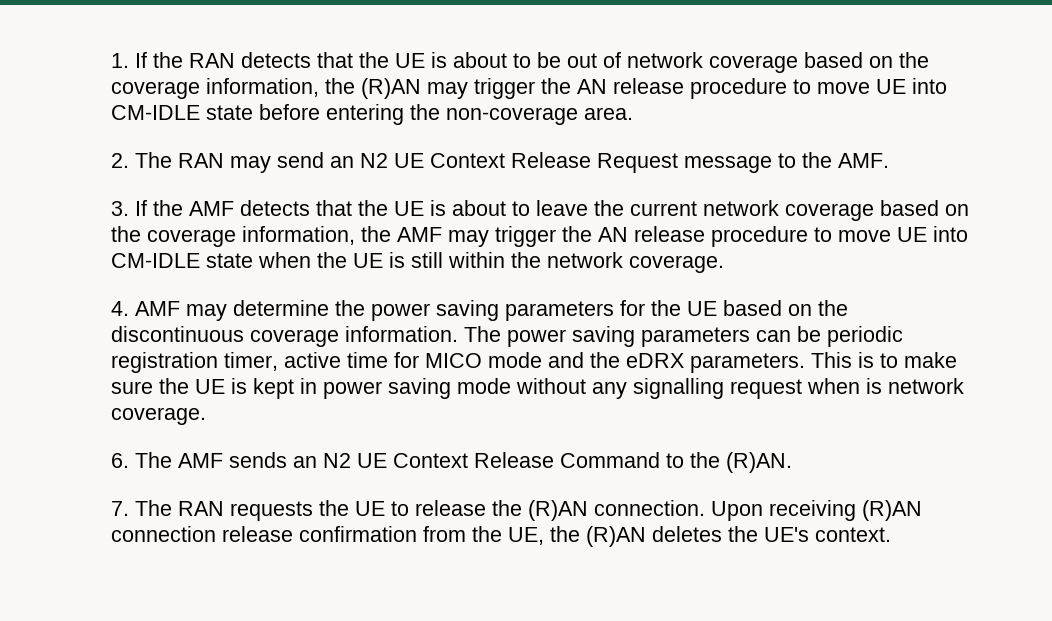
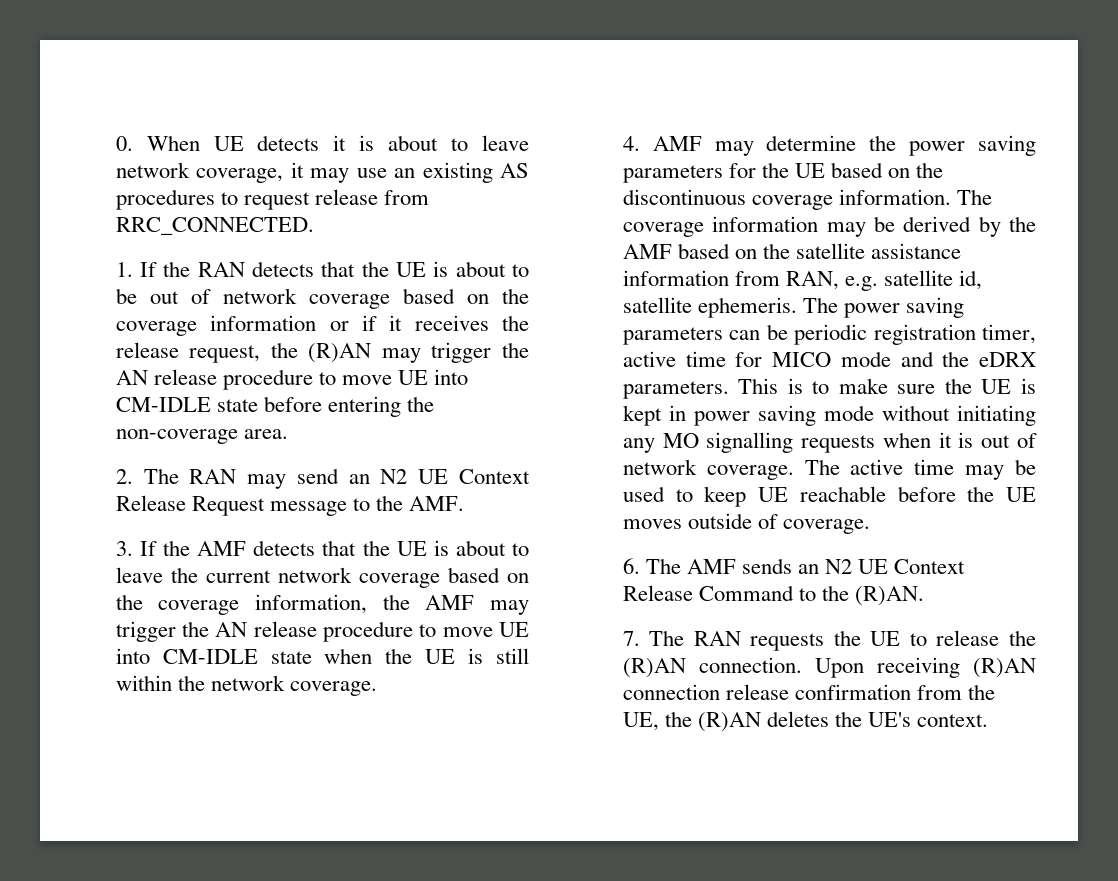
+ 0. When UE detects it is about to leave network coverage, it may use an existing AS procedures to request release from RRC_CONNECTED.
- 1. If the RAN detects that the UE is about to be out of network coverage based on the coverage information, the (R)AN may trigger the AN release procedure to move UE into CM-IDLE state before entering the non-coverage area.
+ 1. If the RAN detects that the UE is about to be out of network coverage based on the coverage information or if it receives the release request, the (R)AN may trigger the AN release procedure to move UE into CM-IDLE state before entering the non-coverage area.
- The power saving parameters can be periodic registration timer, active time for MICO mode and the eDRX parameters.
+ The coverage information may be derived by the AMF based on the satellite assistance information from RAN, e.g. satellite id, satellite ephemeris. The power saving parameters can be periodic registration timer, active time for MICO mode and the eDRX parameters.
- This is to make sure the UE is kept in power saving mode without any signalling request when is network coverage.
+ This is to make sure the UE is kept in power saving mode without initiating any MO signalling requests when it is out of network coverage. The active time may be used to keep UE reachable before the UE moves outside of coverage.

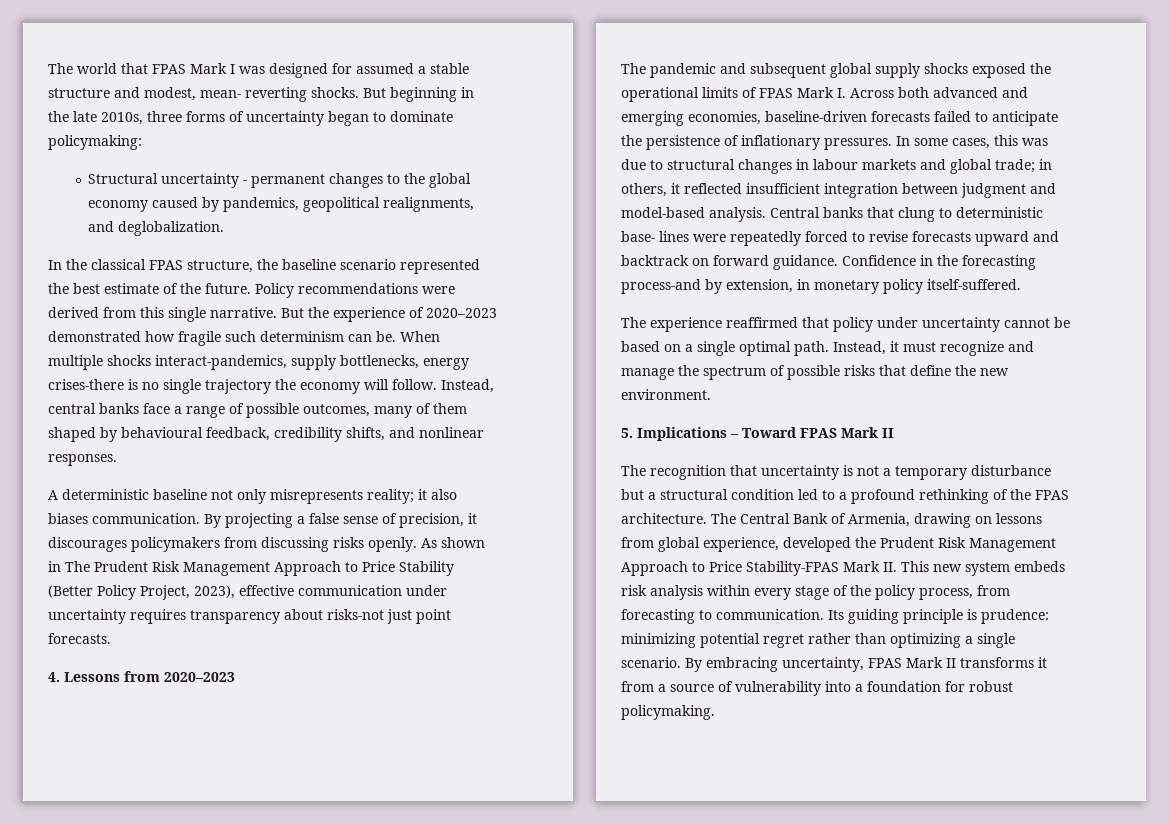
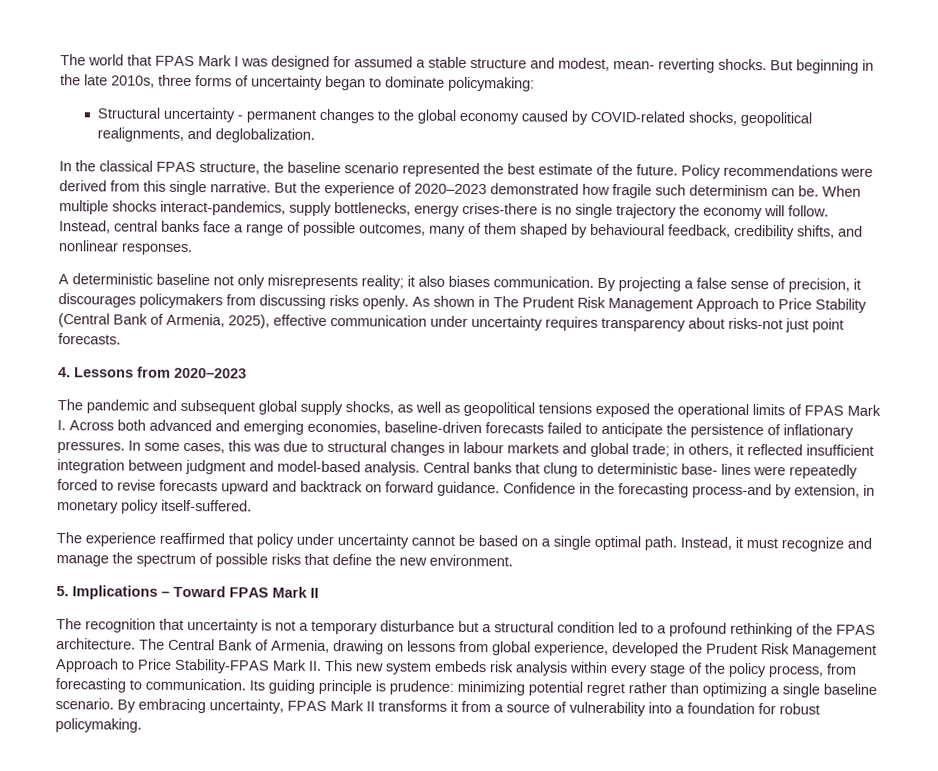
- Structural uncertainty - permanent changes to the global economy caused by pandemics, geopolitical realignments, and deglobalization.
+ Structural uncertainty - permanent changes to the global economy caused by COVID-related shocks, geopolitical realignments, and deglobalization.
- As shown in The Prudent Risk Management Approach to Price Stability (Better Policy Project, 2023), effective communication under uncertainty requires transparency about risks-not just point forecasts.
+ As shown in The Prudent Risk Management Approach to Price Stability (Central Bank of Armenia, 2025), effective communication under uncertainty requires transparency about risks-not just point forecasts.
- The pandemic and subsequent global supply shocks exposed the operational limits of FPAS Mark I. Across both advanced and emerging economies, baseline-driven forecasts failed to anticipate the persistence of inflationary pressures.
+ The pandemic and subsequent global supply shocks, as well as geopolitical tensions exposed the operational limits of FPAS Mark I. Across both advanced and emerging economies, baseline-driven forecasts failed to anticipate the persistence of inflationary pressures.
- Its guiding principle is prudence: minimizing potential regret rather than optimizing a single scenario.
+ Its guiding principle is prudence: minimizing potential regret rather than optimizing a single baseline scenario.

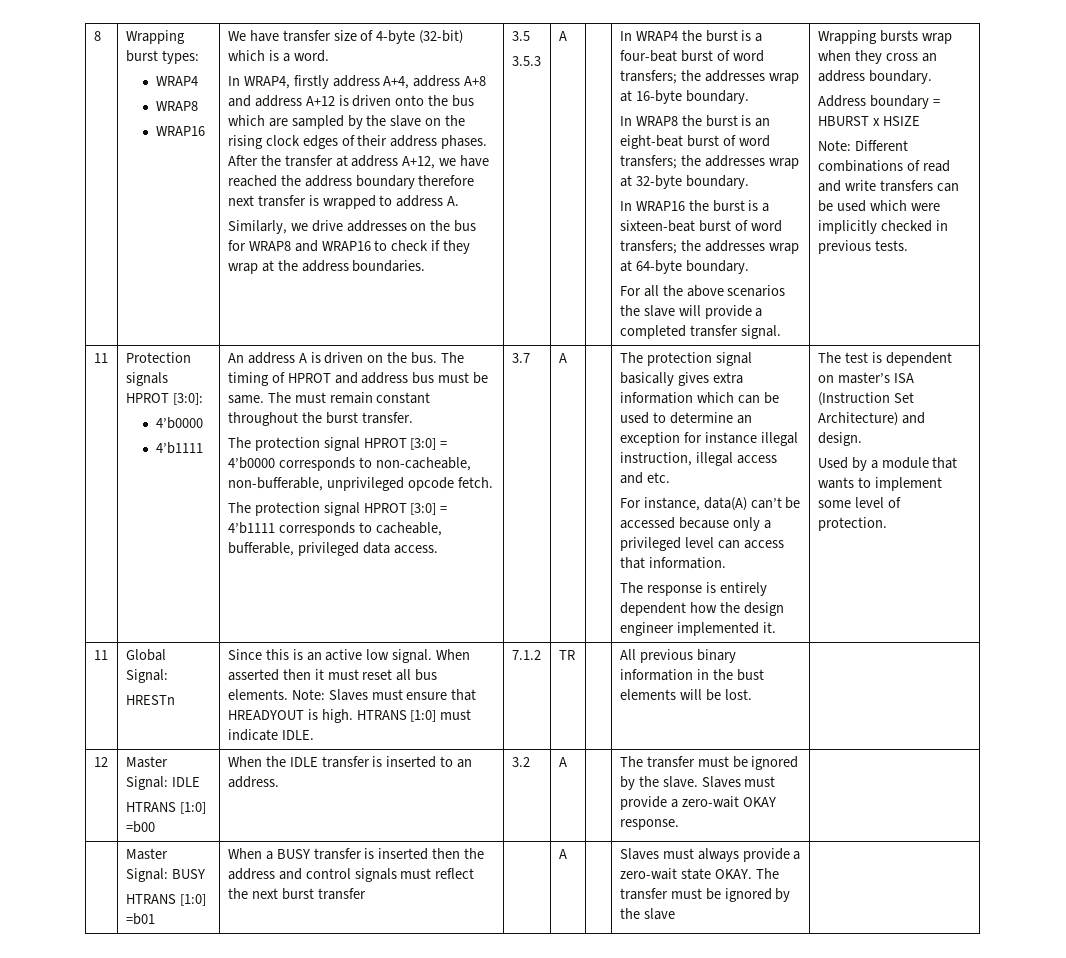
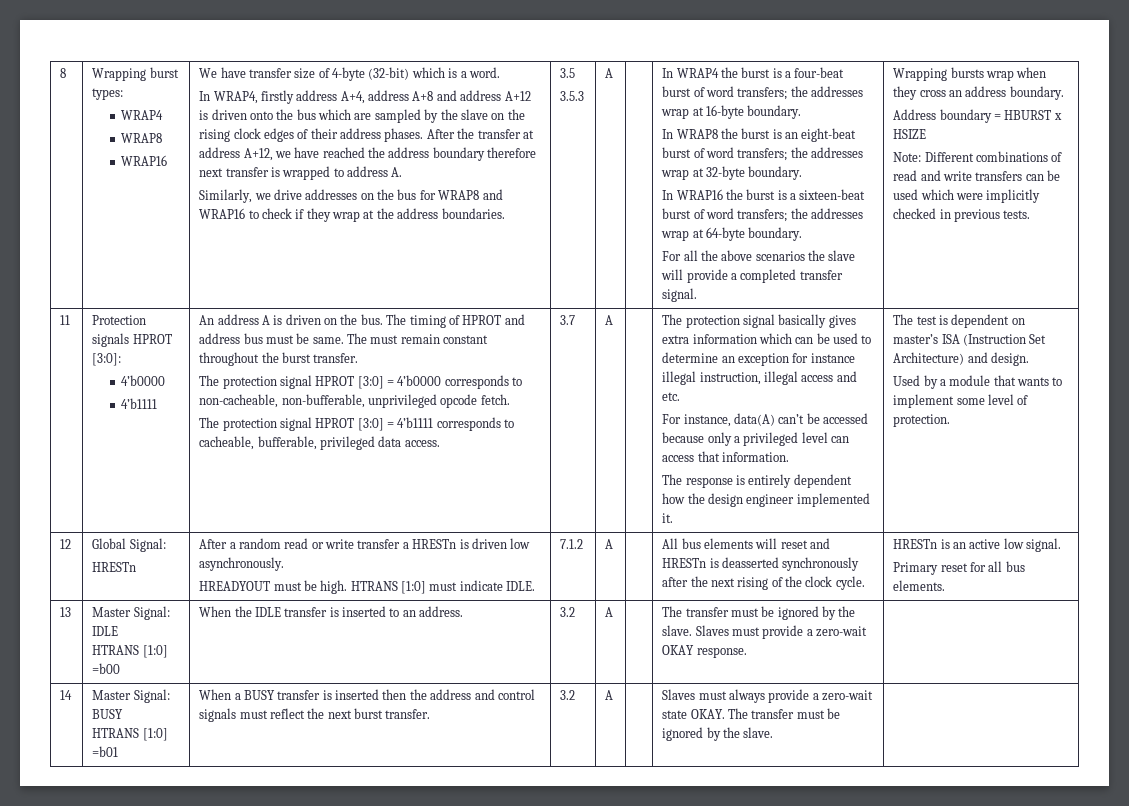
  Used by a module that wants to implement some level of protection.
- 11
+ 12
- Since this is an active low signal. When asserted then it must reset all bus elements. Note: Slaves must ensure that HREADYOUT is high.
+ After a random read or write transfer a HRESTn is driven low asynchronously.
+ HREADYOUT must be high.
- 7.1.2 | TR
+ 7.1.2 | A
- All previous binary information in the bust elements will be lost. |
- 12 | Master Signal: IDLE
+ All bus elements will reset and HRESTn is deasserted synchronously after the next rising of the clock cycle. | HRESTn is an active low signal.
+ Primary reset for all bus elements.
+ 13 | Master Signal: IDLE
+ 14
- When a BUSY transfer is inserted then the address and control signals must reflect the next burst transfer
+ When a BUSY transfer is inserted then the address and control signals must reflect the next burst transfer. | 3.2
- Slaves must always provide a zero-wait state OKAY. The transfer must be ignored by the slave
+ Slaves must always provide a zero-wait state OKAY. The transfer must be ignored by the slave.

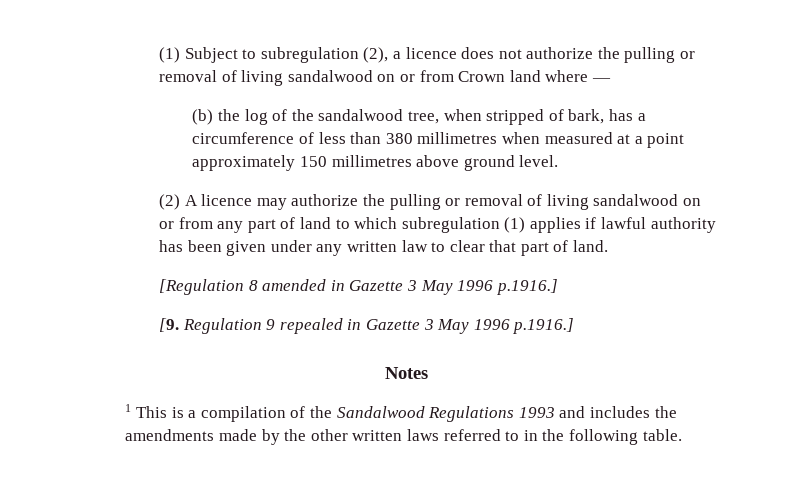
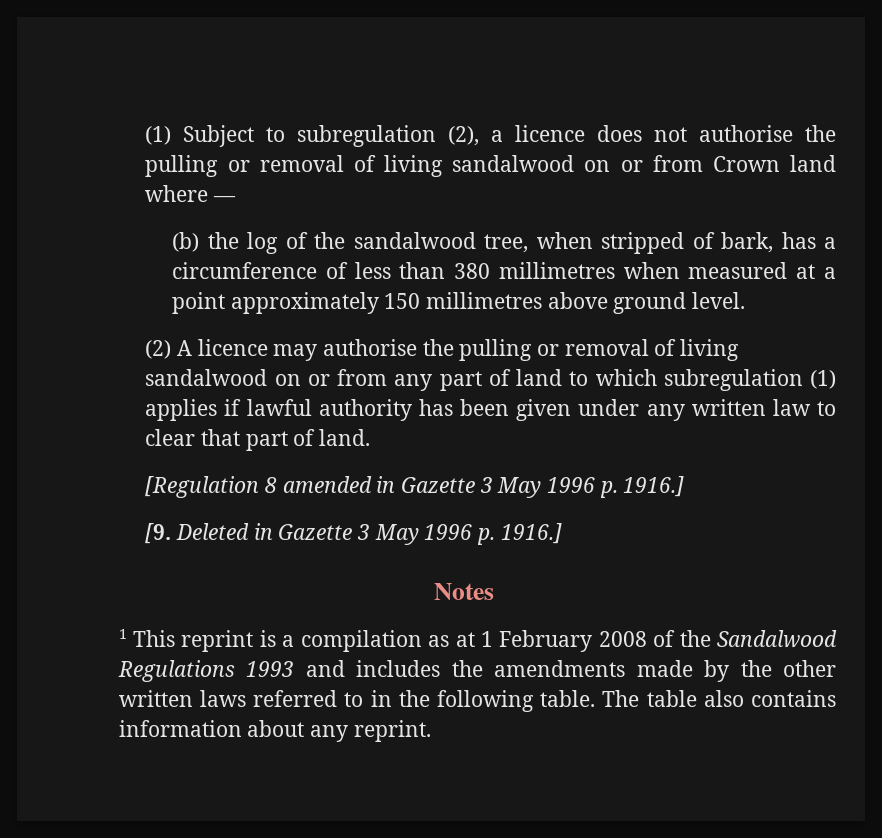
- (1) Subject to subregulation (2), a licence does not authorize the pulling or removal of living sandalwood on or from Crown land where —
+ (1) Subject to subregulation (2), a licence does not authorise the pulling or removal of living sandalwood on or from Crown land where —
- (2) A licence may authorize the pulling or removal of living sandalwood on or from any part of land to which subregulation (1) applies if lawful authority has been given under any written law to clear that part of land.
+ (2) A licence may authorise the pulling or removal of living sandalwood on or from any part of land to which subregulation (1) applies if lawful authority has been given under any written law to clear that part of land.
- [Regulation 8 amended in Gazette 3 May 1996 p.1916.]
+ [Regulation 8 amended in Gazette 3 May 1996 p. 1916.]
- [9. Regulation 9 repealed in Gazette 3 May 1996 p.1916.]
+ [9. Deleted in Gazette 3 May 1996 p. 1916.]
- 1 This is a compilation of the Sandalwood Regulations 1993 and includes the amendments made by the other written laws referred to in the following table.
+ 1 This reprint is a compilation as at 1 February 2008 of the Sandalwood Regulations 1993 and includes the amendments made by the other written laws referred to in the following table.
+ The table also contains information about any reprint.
-------
| TASK DETAILS |
A faithful copy of every record is needed here. Leave the images out of it.

| WRITTEN SOLUTION |
+ 0. When UE detects it is about to leave network coverage, it may use an existing AS procedures to request release from RRC_CONNECTED.
- 1. If the RAN detects that the UE is about to be out of network coverage based on the coverage information, the (R)AN may trigger the AN release procedure to move UE into CM-IDLE state before entering the non-coverage area.
+ 1. If the RAN detects that the UE is about to be out of network coverage based on the coverage information or if it receives the release request, the (R)AN may trigger the AN release procedure to move UE into CM-IDLE state before entering the non-coverage area.
- The power saving parameters can be periodic registration timer, active time for MICO mode and the eDRX parameters.
+ The coverage information may be derived by the AMF based on the satellite assistance information from RAN, e.g. satellite id, satellite ephemeris. The power saving parameters can be periodic registration timer, active time for MICO mode and the eDRX parameters.
- This is to make sure the UE is kept in power saving mode without any signalling request when is network coverage.
+ This is to make sure the UE is kept in power saving mode without initiating any MO signalling requests when it is out of network coverage. The active time may be used to keep UE reachable before the UE moves outside of coverage.

- Structural uncertainty - permanent changes to the global economy caused by pandemics, geopolitical realignments, and deglobalization.
+ Structural uncertainty - permanent changes to the global economy caused by COVID-related shocks, geopolitical realignments, and deglobalization.
- As shown in The Prudent Risk Management Approach to Price Stability (Better Policy Project, 2023), effective communication under uncertainty requires transparency about risks-not just point forecasts.
+ As shown in The Prudent Risk Management Approach to Price Stability (Central Bank of Armenia, 2025), effective communication under uncertainty requires transparency about risks-not just point forecasts.
- The pandemic and subsequent global supply shocks exposed the operational limits of FPAS Mark I. Across both advanced and emerging economies, baseline-driven forecasts failed to anticipate the persistence of inflationary pressures.
+ The pandemic and subsequent global supply shocks, as well as geopolitical tensions exposed the operational limits of FPAS Mark I. Across both advanced and emerging economies, baseline-driven forecasts failed to anticipate the persistence of inflationary pressures.
- Its guiding principle is prudence: minimizing potential regret rather than optimizing a single scenario.
+ Its guiding principle is prudence: minimizing potential regret rather than optimizing a single baseline scenario.

  Used by a module that wants to implement some level of protection.
- 11
+ 12
- Since this is an active low signal. When asserted then it must reset all bus elements. Note: Slaves must ensure that HREADYOUT is high.
+ After a random read or write transfer a HRESTn is driven low asynchronously.
+ HREADYOUT must be high.
- 7.1.2 | TR
+ 7.1.2 | A
- All previous binary information in the bust elements will be lost. |
- 12 | Master Signal: IDLE
+ All bus elements will reset and HRESTn is deasserted synchronously after the next rising of the clock cycle. | HRESTn is an active low signal.
+ Primary reset for all bus elements.
+ 13 | Master Signal: IDLE
+ 14
- When a BUSY transfer is inserted then the address and control signals must reflect the next burst transfer
+ When a BUSY transfer is inserted then the address and control signals must reflect the next burst transfer. | 3.2
- Slaves must always provide a zero-wait state OKAY. The transfer must be ignored by the slave
+ Slaves must always provide a zero-wait state OKAY. The transfer must be ignored by the slave.

- (1) Subject to subregulation (2), a licence does not authorize the pulling or removal of living sandalwood on or from Crown land where —
+ (1) Subject to subregulation (2), a licence does not authorise the pulling or removal of living sandalwood on or from Crown land where —
- (2) A licence may authorize the pulling or removal of living sandalwood on or from any part of land to which subregulation (1) applies if lawful authority has been given under any written law to clear that part of land.
+ (2) A licence may authorise the pulling or removal of living sandalwood on or from any part of land to which subregulation (1) applies if lawful authority has been given under any written law to clear that part of land.
- [Regulation 8 amended in Gazette 3 May 1996 p.1916.]
+ [Regulation 8 amended in Gazette 3 May 1996 p. 1916.]
- [9. Regulation 9 repealed in Gazette 3 May 1996 p.1916.]
+ [9. Deleted in Gazette 3 May 1996 p. 1916.]
- 1 This is a compilation of the Sandalwood Regulations 1993 and includes the amendments made by the other written laws referred to in the following table.
+ 1 This reprint is a compilation as at 1 February 2008 of the Sandalwood Regulations 1993 and includes the amendments made by the other written laws referred to in the following table.
+ The table also contains information about any reprint.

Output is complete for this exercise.